Some people say that the Moral Parity Thesis is dangerous, because too many people will bungle it up. According to this objection, the problem isn't with the principle of self-defense; it's that we're bad at applying it. People will mistakenly conclude that they may lie, deceive, or resist police even when they should not. I should keep my mouth shut lest I induce you all to start firebombing Congress.
But if anything, this objection gets the psychology backward. In real life, most people are deferential cowards—all too willing to abide the gassing of Jews, torturing of prisoners, or bombing of innocent civilians because their governments order it. Few people stand up for themselves or others against officials in positions of authority. If anything, proponents of the Special Immunity Thesis should keep their mouths shut, lest they corrupt us even further. People are far more likely to obey Stalin when they should have deposed him than they are to stand up to a cop when they should have backed down.
Still others say that we must not defend against government officials because we have a prohibition against vigilante justice in our society. The idea is that when a stable, workable, and fair public system of justice is in place, we must let it handle criminal justice matters rather than take justice into our own hands.
Fair enough, but also irrelevant. Sure, if the police are saving your neighbor from being mugged, you shouldn't intervene. They probably will handle the situation more competently than you. But if the police ignore or simply cannot stop the mugging, you may intervene. In the case of civil forfeiture—laws that allow police to seize your property on the thinnest of pretenses, and laws that make it nearly impossible for you to recover seized property after the fact—the police themselves just are the muggers. In 2008, the Douglas County, Nebraska, sheriff's department seized $63,530 from a man named Mark Brewer, even though Brewer could show he had obtained the cash through legal means. The officers never charged Brewer with a crime, not even a moving violation. But despite ample proof the money was legitimate, he never got it back. He would have been justified in treating those officers like carjackers.
Others say these ideas are dangerous because governments might respond badly to the resistance. If citizens defend themselves, the state might double down on its oppression.
Indeed it may, though we should be careful in assessing how this affects our duties. Imagine a bully says to you, "If you don't give me your lunch money, I'll beat up two other kids and take theirs." Does his credible threat eliminate your right of self-defense?
If anything, there's reason to think that those worries about potential fallout don't apply so strongly to democratic governments. Sure, police respond to resistance with increased violence and militarization. Most people think it would have been justified, however, to assassinate Mao or Hitler. Yet historically, dictatorships have responded to assassinations by killing civilians and crushing civil rights. When Fanny Kaplan tried but failed to kill Lenin, Lenin unleashed the Red Terror.

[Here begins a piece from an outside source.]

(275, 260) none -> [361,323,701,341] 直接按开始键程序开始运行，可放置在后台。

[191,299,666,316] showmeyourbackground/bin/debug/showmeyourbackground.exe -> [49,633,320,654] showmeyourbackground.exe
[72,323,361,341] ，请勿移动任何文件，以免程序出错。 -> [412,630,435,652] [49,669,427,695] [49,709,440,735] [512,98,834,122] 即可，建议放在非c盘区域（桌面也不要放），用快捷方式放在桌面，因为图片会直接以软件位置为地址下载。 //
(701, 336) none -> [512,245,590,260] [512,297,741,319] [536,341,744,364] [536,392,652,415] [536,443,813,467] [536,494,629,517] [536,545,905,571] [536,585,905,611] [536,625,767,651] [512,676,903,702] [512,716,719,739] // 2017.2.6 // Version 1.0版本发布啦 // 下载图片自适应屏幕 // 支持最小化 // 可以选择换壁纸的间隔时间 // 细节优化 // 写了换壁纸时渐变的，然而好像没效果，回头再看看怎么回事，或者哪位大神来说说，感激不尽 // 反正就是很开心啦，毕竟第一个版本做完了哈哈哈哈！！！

In contrast, when democratic leaders are assassinated, not much happens. Four U.S. presidents and 13 congresspersons have been killed, and a few others have been targets. None of these events caused humanitarian disasters or terror purges. The U.S. government has committed and continues to commit many atrocities, but not in response to assassinations. When the IRA murdered Member of Parliament Ian Gow in 1990, the British did not respond by killing innocent Irish citizens, even though the British have a long history of killing innocent Irish people. When Swedish Prime Minister Olof Palme was assassinated in 1986, the government convicted a suspect of the murder, but the conviction was overturned on appeal.
Just Following Orders?
Suppose your neighbor becomes convinced sugar is horrible for you. He threatens to lock you in a closet for 30 days if he catches you with cupcakes. Now suppose the government outlaws sweet treats and makes the same threat. Is there any reason to view these cases differently?

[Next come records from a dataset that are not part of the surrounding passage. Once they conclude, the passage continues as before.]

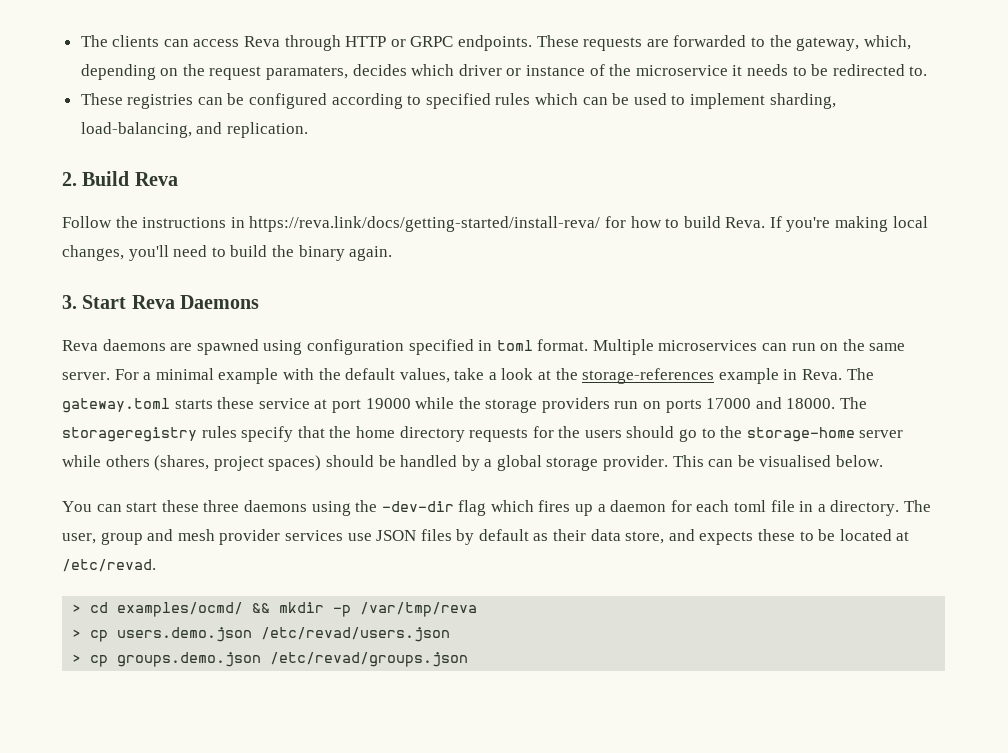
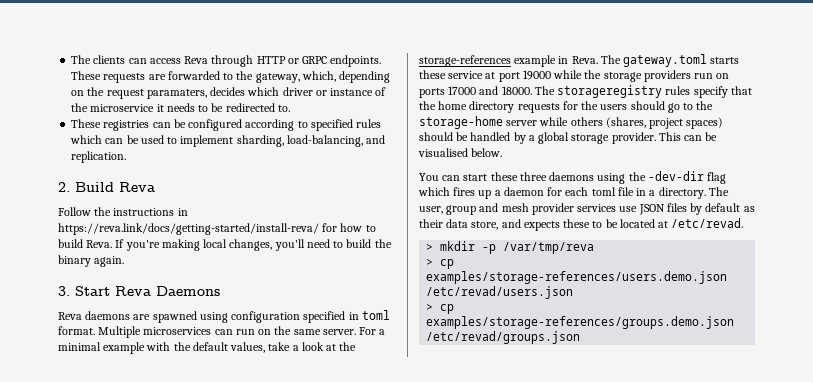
[90,602,271,617] cd examples/ocmd/ && -> (434, 247) none
[117,627,253,642] users.demo.json -> [426,271,728,284] examples/storage-references/users.demo.json
[117,652,262,667] groups.demo.json -> [426,316,735,329] examples/storage-references/groups.demo.json

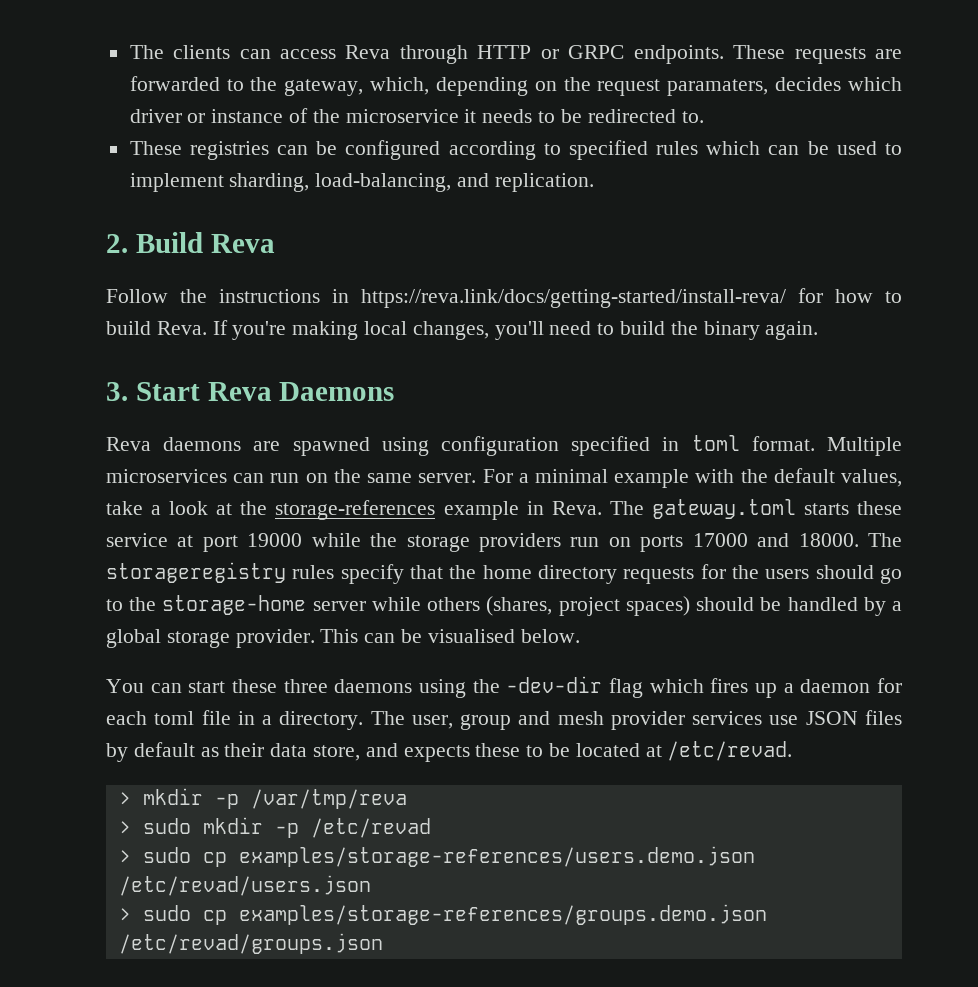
(434, 262) none -> [142,817,431,838] [118,847,191,863] sudo mkdir -p /etc/revad // > sudo
(434, 307) none -> [142,905,191,921] sudo

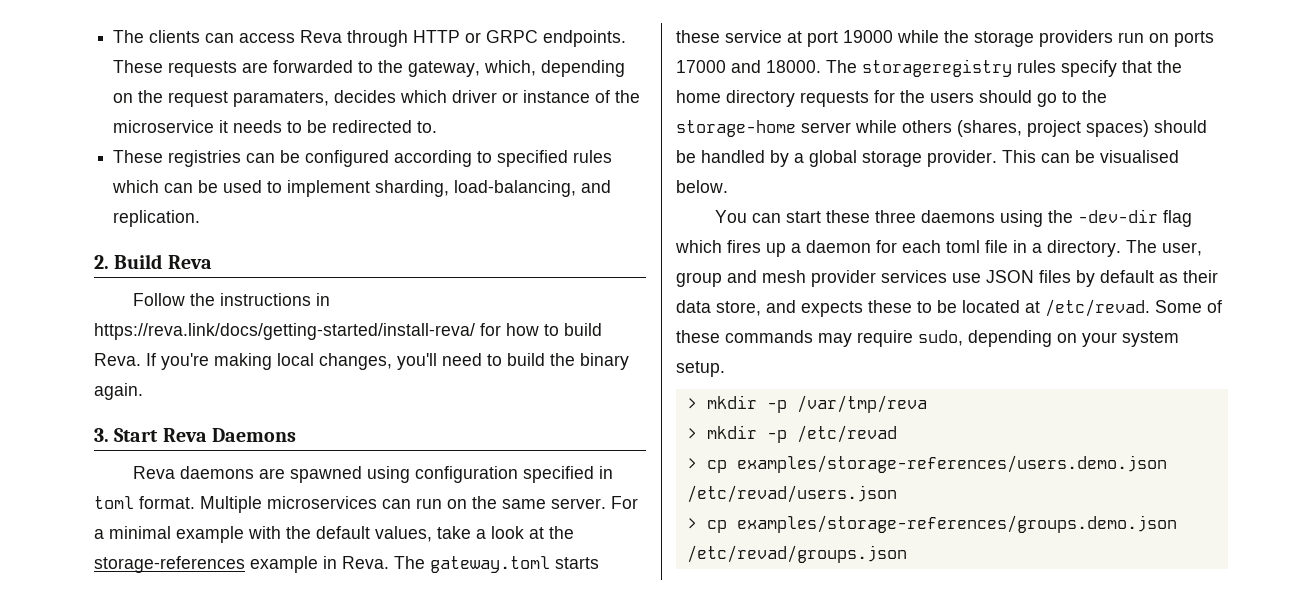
(793, 751) none -> [1155,300,1222,313] [676,330,1179,347] [676,361,725,377] Some of these commands may require sudo, depending on your system setup.
[142,818,191,834] sudo -> (697, 433) none
[142,847,191,863] sudo -> (697, 463) none
[142,905,191,921] sudo -> (697, 523) none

Police officers enforcing the law may think they have no choice. After all, "We the People" make the law, with some help from our duly elected representatives, appointed officials, and various lobbyists. The police promise to enforce whatever laws we hand them.
This view of policing fundamentally misunderstands moral responsibility. It's true that we sometimes ask soldiers, police, bureaucrats, and others to enforce unjust laws. We the People often deserve the blame for creating bad laws. But police can—and should—say no. Better yet, they should lie and say yes but then choose not to enforce the bad laws. Government agents don't relinquish personal moral responsibility by agreeing to wear a uniform in exchange for a paycheck.

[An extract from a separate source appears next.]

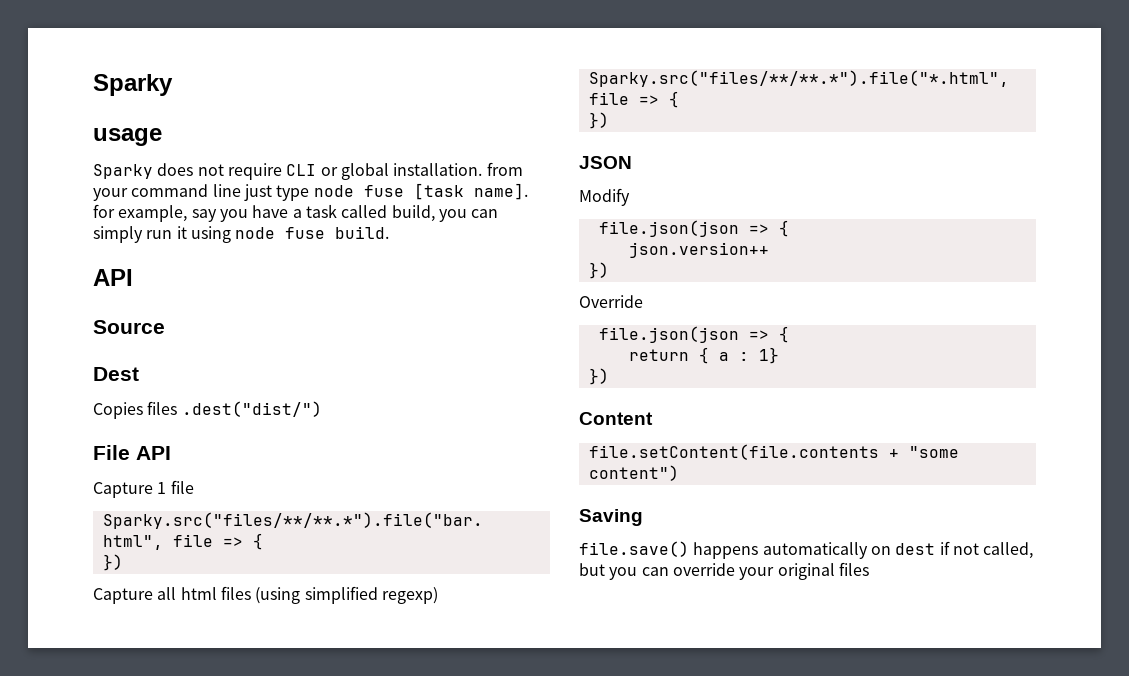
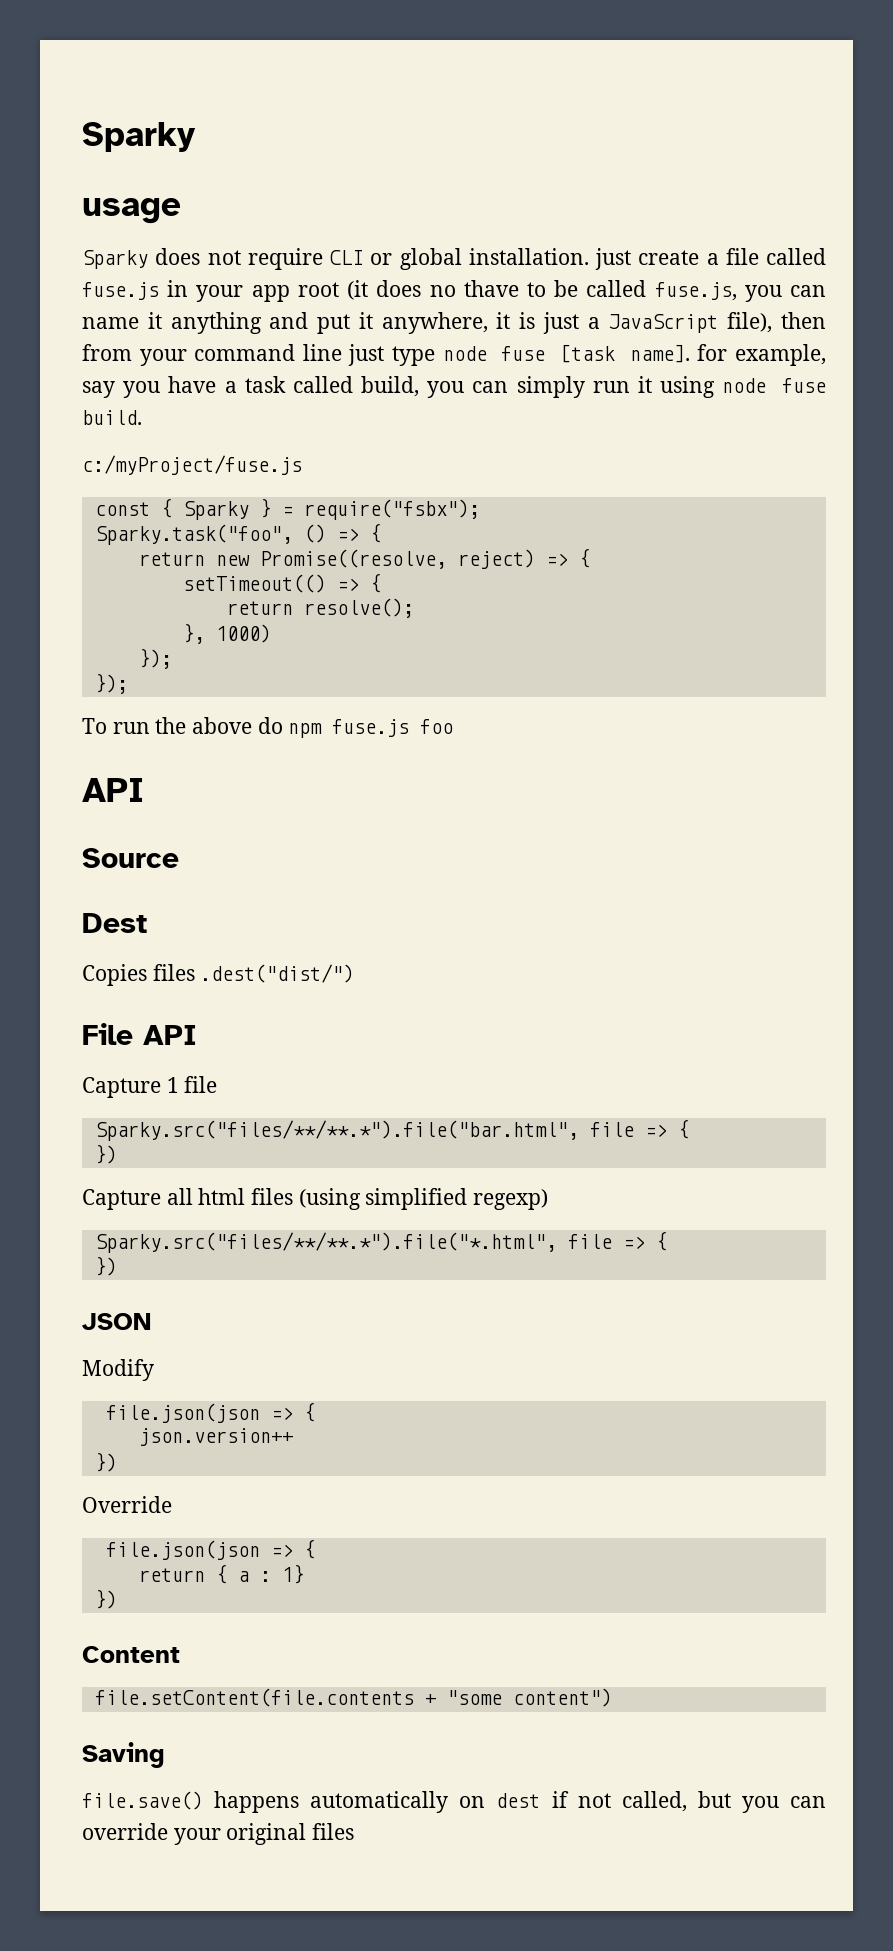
(483, 169) none -> [595,248,826,270] [82,280,826,302] [82,312,826,334] just create a file called fuse.js in your app root (it does no thave to be called fuse.js, you can name it anything and put it anywhere, it is just a JavaScript file), then
(390, 232) none -> [82,455,302,475] [94,498,480,520] [94,523,381,545] [138,548,590,569] [182,573,381,593] [226,598,414,618] [182,623,271,644] [138,648,172,669] [94,673,128,694] [82,717,454,738] // c:/myProject/fuse.js // const { Sparky } = require("fsbx"); // Sparky.task("foo", () => { // return new Promise((resolve, reject) => { // setTimeout(() => { // return resolve(); // }, 1000) // }); // }); // To run the above do npm fuse.js foo

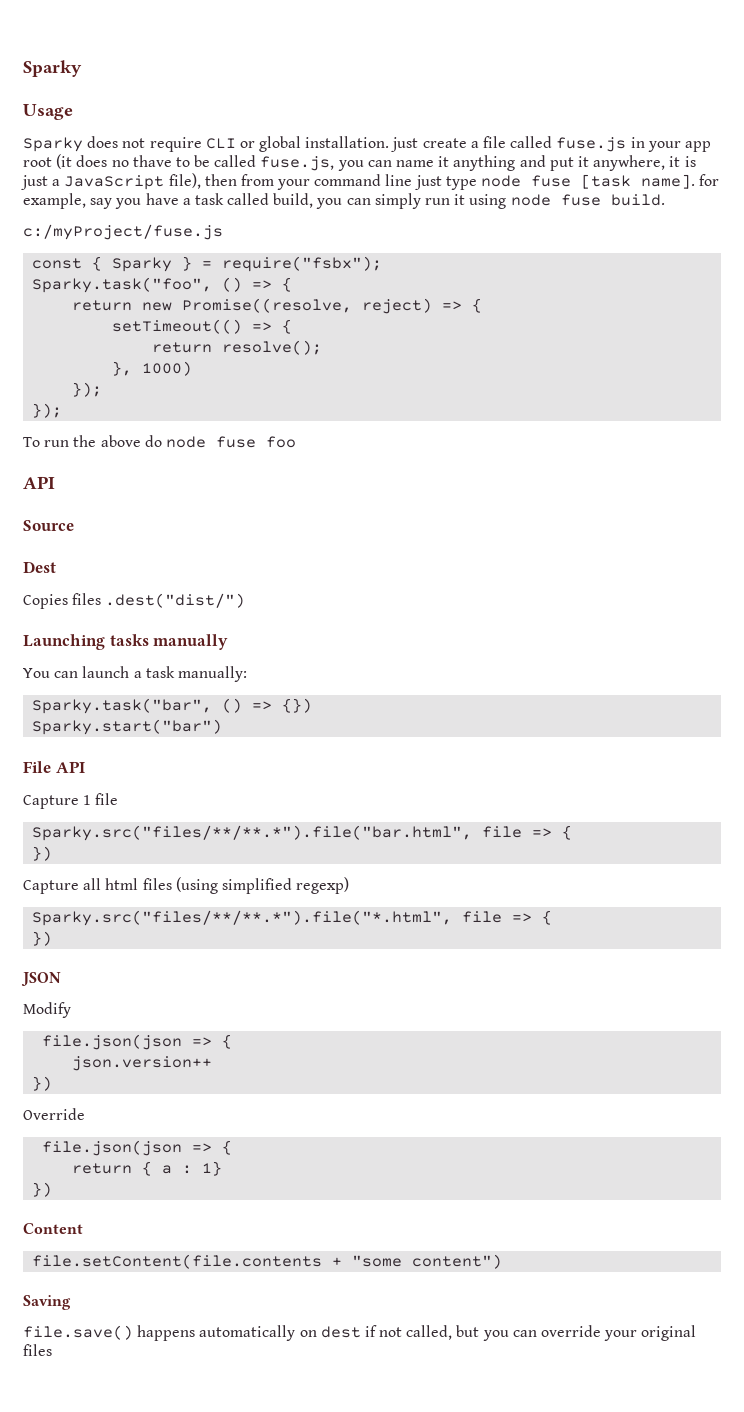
[82,198,181,224] usage -> [23,104,73,120] Usage
[288,719,410,738] npm fuse.js -> [165,436,256,448] node fuse
(355, 973) none -> [23,634,229,650] [23,666,247,682] [32,698,313,714] [32,719,223,735] // Launching tasks manually // You can launch a task manually: // Sparky.task("bar", () => {}) // Sparky.start("bar")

Making a promise to obey superiors or to follow legal codes does not relieve us of our moral duties. Suppose I tell my frequent co-author Bas van der Vossen that I promise to heed his commands in exchange for a salary and medical benefits. If he then orders me to hack the neighbors' emails, I don't get to say, "Well, shucks, I promised." Other people's rights don't disappear because I made a deal. Promises to follow orders can constrain our personal freedom, but they cannot override or eliminate our pre-existing moral obligations.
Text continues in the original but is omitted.